→ Description of the task
Take from the entries below the stretch from the line with "flex-direction: none ->" through the line with "gap: 2px ->", and return it exactly, leaving the pictures out.

→ Input material
-------------------------

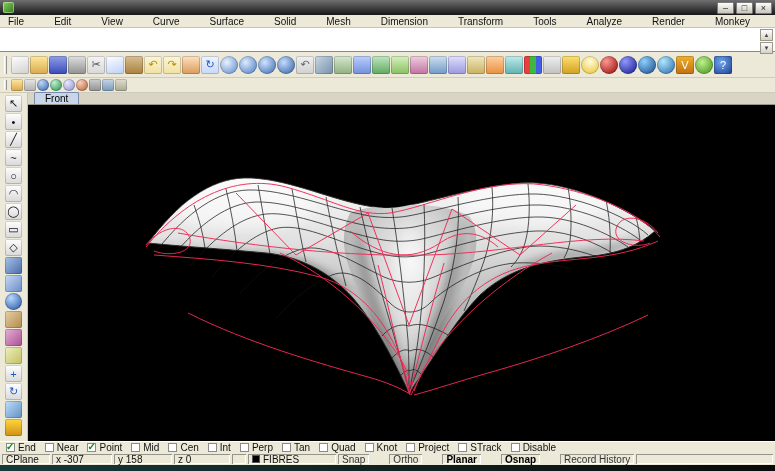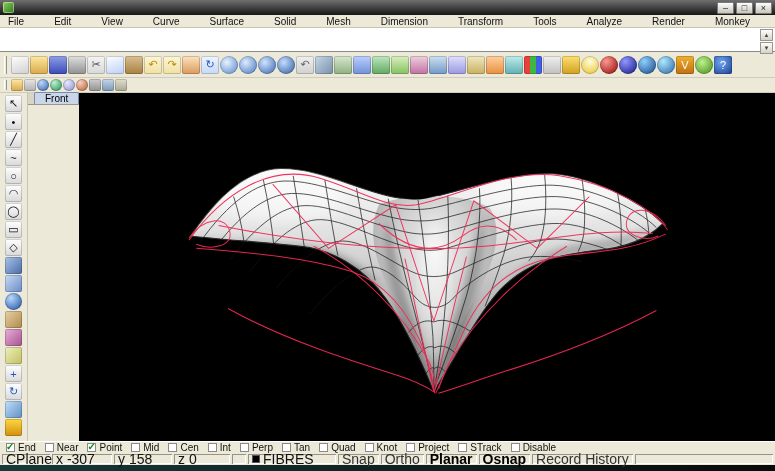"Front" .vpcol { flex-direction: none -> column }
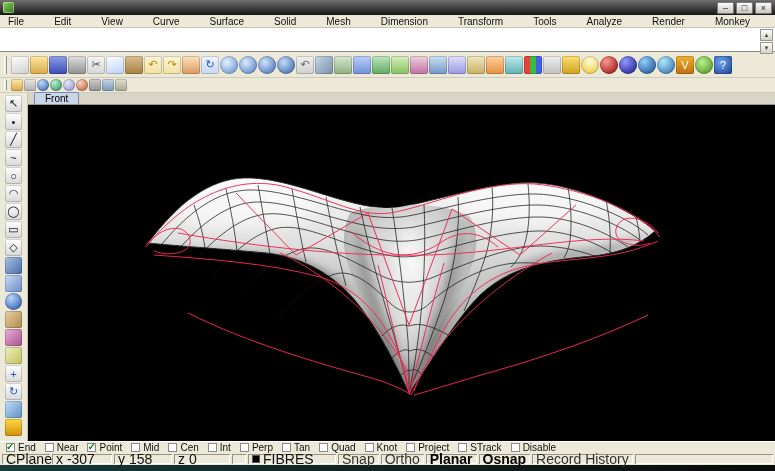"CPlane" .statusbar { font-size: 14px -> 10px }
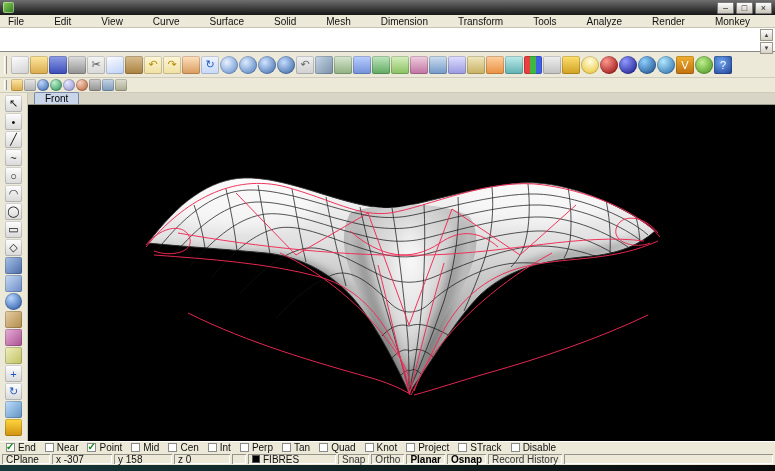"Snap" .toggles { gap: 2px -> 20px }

-------------------------

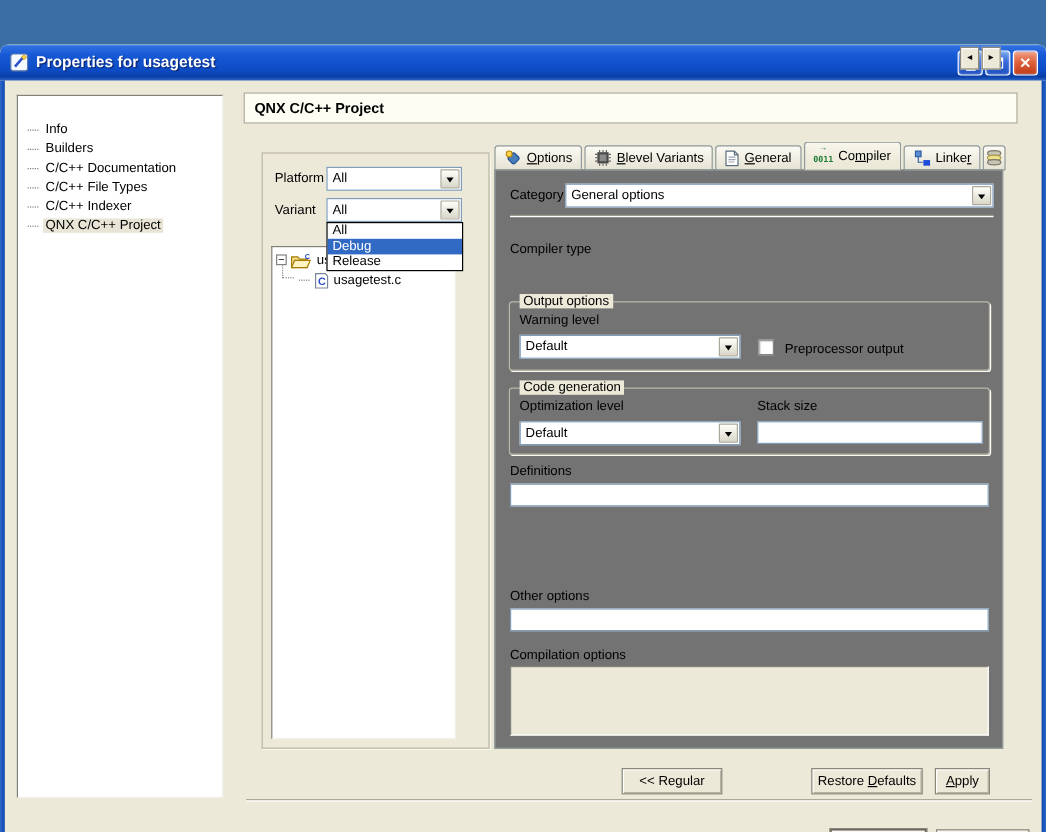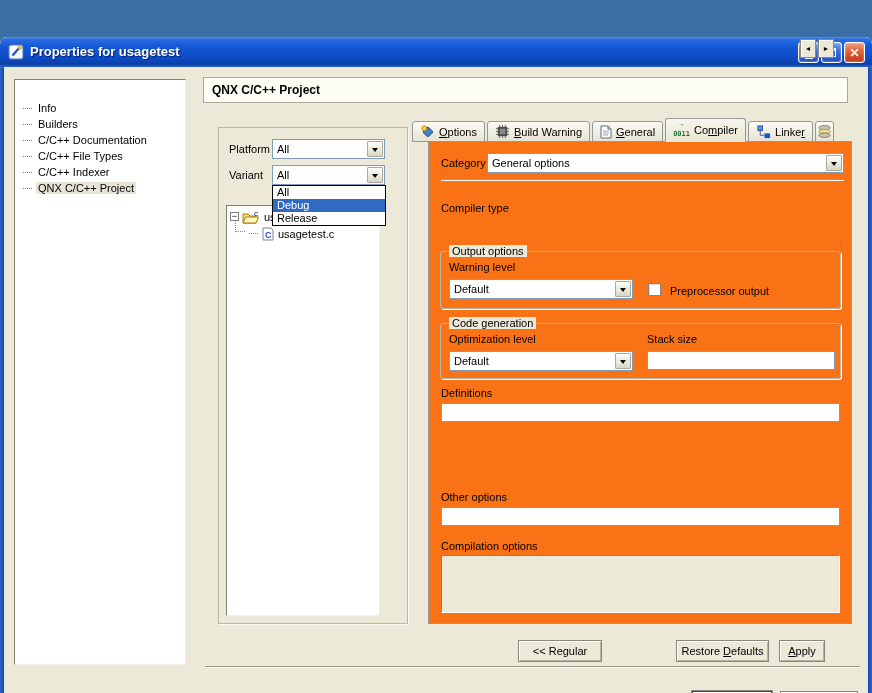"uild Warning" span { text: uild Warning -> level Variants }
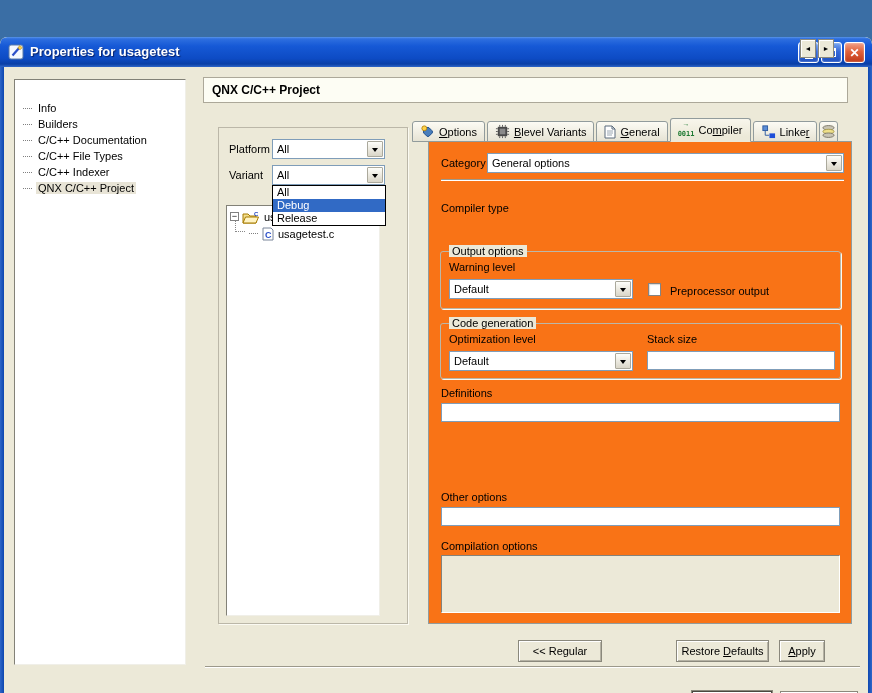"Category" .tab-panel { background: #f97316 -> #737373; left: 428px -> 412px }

-------------------------

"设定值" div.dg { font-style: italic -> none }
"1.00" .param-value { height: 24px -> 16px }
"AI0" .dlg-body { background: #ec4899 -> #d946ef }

-------------------------

→ Output of the exercise
"Front" .vpcol { flex-direction: none -> column }
"CPlane" .statusbar { font-size: 14px -> 10px }
"Snap" .toggles { gap: 2px -> 20px }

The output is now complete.